Records from a data collection

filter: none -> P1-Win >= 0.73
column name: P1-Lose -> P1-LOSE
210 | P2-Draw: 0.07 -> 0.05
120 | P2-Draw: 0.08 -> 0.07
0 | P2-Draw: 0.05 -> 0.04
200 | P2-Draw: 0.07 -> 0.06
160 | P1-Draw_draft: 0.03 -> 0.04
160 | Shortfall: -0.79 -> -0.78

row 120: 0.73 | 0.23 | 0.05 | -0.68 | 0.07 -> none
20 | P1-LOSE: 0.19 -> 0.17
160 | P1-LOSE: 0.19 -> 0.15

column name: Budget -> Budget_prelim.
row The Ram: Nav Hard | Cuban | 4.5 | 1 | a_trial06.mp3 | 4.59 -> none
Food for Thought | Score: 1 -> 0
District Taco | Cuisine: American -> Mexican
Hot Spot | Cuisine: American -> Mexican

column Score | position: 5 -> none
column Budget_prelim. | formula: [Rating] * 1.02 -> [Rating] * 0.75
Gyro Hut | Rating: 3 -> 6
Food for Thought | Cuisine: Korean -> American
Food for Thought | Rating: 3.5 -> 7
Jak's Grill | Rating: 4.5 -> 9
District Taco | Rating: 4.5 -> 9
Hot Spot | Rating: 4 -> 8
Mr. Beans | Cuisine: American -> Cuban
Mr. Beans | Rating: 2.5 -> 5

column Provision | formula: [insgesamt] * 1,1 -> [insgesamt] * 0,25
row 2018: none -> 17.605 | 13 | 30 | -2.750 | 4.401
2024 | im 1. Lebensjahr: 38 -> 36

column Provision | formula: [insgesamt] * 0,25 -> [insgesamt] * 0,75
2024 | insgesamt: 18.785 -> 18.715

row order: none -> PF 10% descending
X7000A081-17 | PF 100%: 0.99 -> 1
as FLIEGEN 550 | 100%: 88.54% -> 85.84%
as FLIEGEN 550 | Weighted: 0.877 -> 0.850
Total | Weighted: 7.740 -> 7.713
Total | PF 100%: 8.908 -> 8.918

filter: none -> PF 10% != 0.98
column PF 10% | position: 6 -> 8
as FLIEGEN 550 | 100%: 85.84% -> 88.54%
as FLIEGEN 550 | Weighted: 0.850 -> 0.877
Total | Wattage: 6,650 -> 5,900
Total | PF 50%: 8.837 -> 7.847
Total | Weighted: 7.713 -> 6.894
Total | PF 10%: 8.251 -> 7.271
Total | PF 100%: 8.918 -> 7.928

--- TASK TO CARRY OUT ---
Your answer must be the line containing "as FLIEGEN 550 | 100%: 85.84% -> 88.54%" and every line after it through the end of the records above, reproduced exactly and alone.

--- TASK ANSWER ---
as FLIEGEN 550 | 100%: 85.84% -> 88.54%
as FLIEGEN 550 | Weighted: 0.850 -> 0.877
Total | Wattage: 6,650 -> 5,900
Total | PF 50%: 8.837 -> 7.847
Total | Weighted: 7.713 -> 6.894
Total | PF 10%: 8.251 -> 7.271
Total | PF 100%: 8.918 -> 7.928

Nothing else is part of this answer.